*SUPPLIED RECORDS*:
• • • •

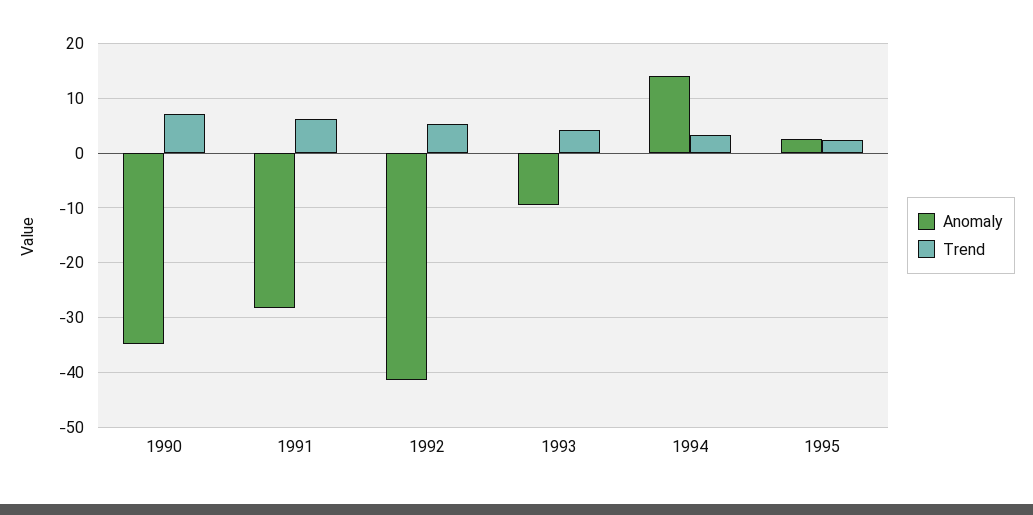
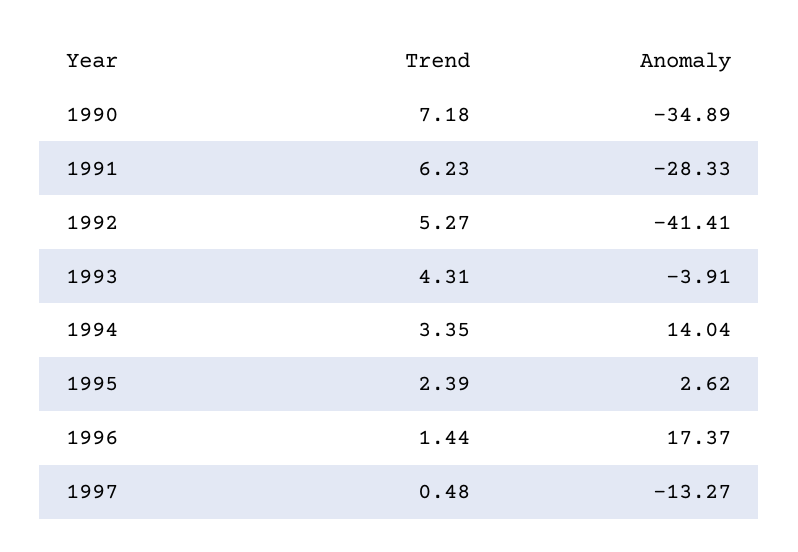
Anomaly, 1993: -10 -> -3.91
Trend, 1996: none -> 1.44
Anomaly, 1996: none -> 17.37
Trend, 1997: none -> 0.48
Anomaly, 1997: none -> -13.27

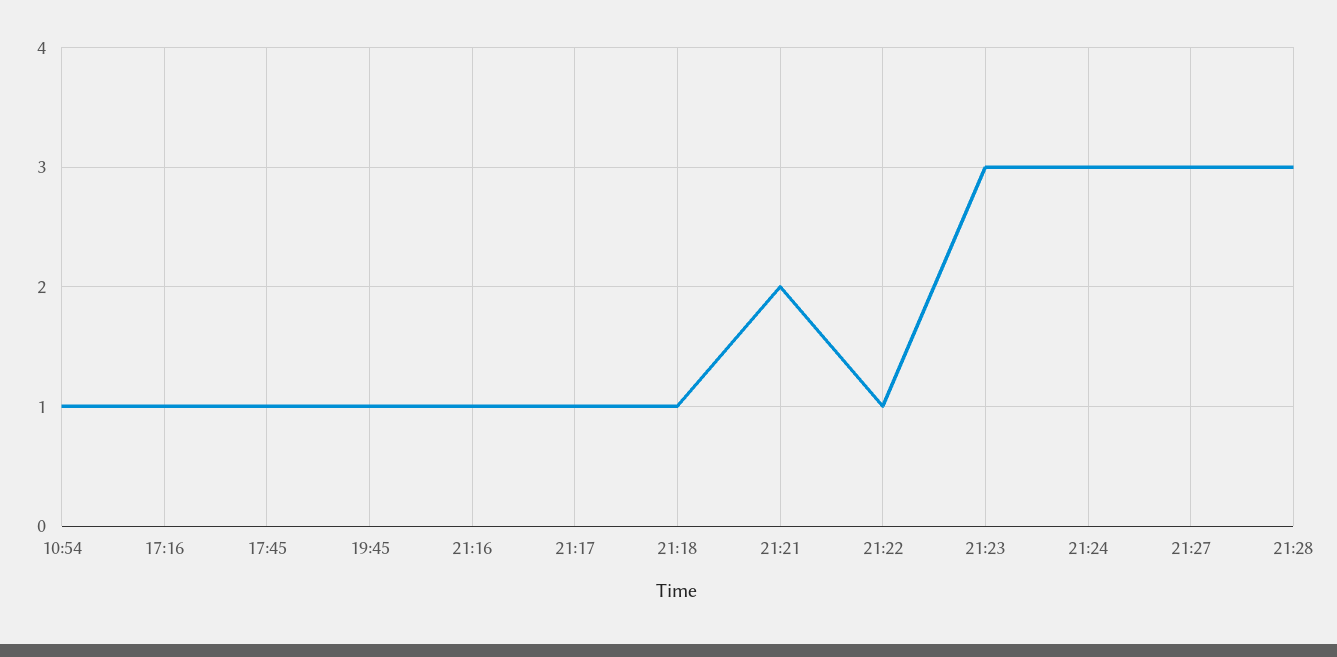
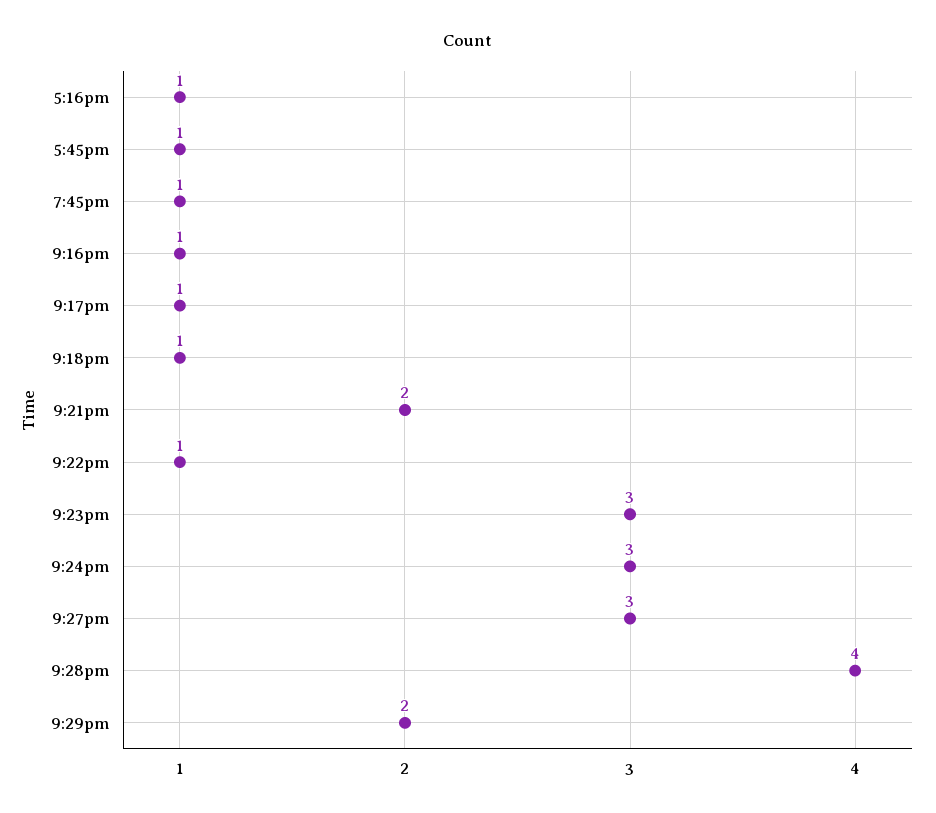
10:54: 1 -> none
21:28: 3 -> 4
9:29pm: none -> 2

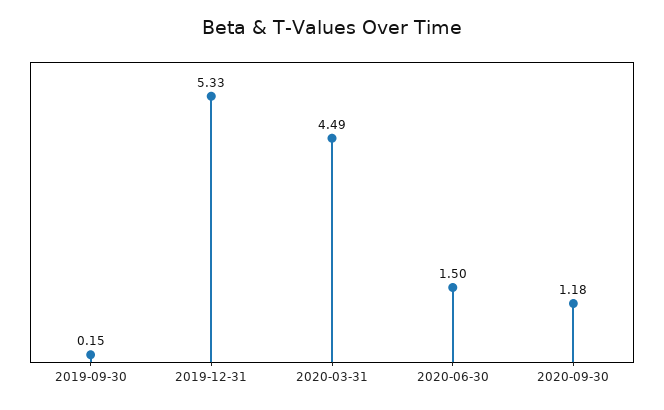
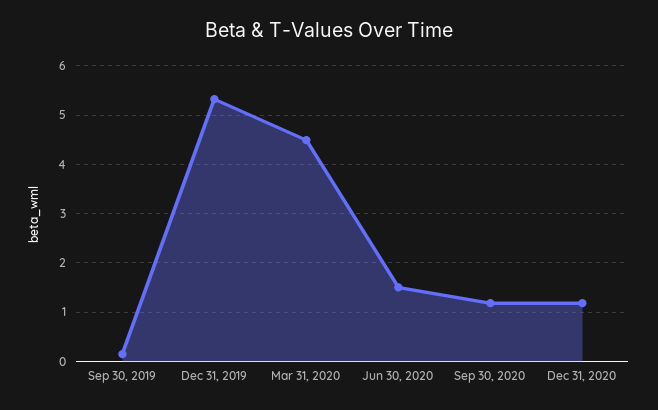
Dec 31, 2020: none -> 1.2

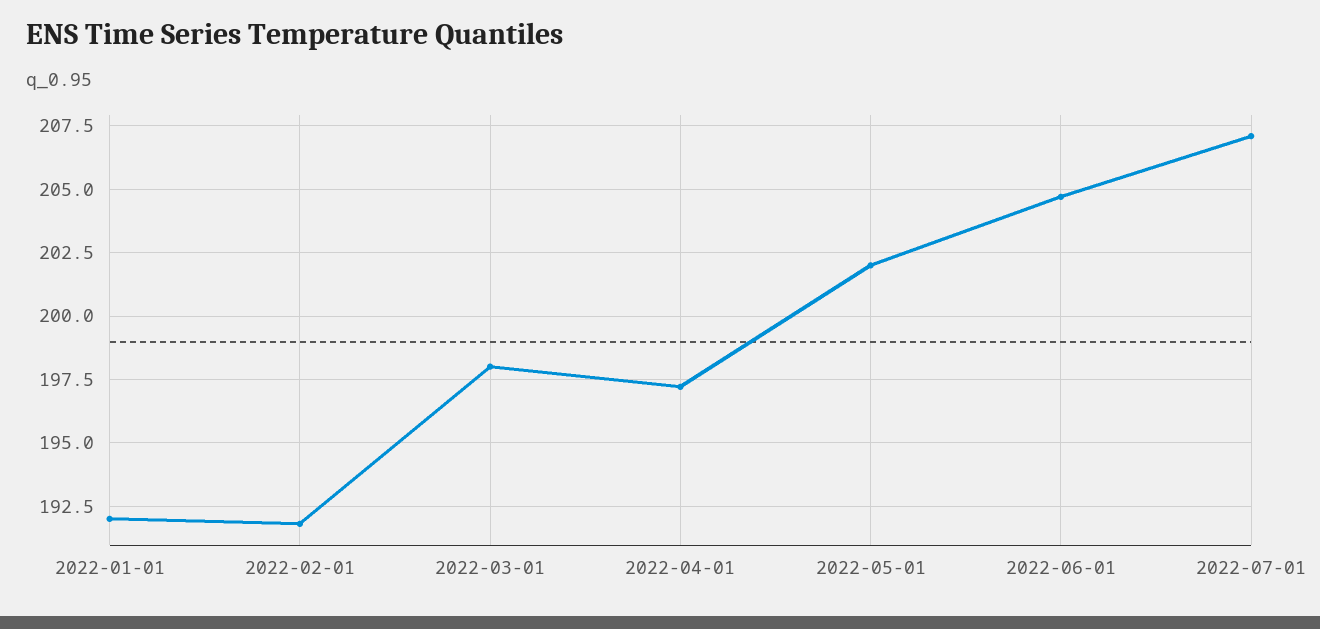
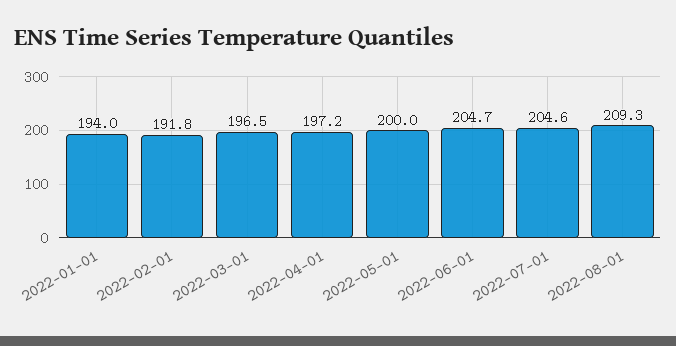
2022-01-01: 192 -> 194
2022-03-01: 198 -> 196.5
2022-05-01: 202 -> 200
2022-07-01: 207 -> 204.6
2022-08-01: none -> 209.3

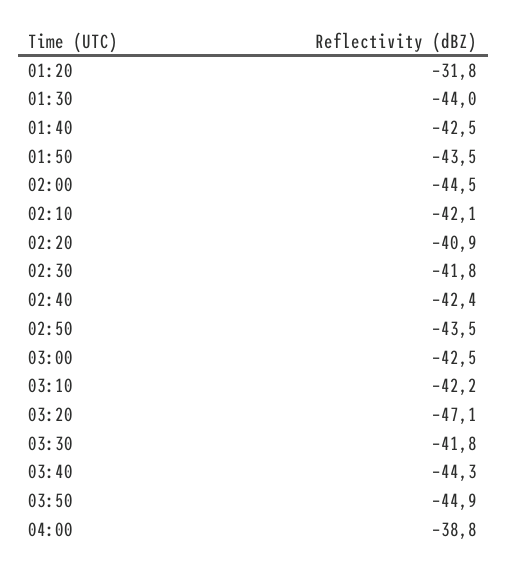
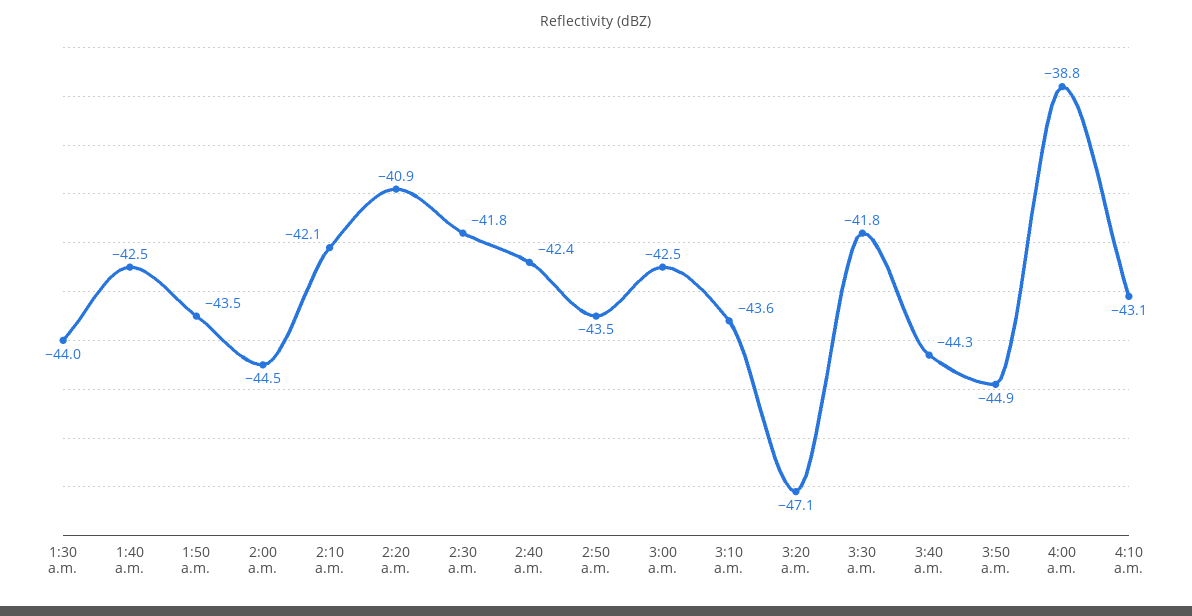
01:20: -31.8 -> none
03:10: -42.2 -> -43.6
4:10 a.m.: none -> -43.1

• • • •

*TASK DESCRIPTION*:
The preceding listing must be repeated exactly, with all images dropped.

*RESULT*:
Anomaly, 1993: -10 -> -3.91
Trend, 1996: none -> 1.44
Anomaly, 1996: none -> 17.37
Trend, 1997: none -> 0.48
Anomaly, 1997: none -> -13.27

10:54: 1 -> none
21:28: 3 -> 4
9:29pm: none -> 2

Dec 31, 2020: none -> 1.2

2022-01-01: 192 -> 194
2022-03-01: 198 -> 196.5
2022-05-01: 202 -> 200
2022-07-01: 207 -> 204.6
2022-08-01: none -> 209.3

01:20: -31.8 -> none
03:10: -42.2 -> -43.6
4:10 a.m.: none -> -43.1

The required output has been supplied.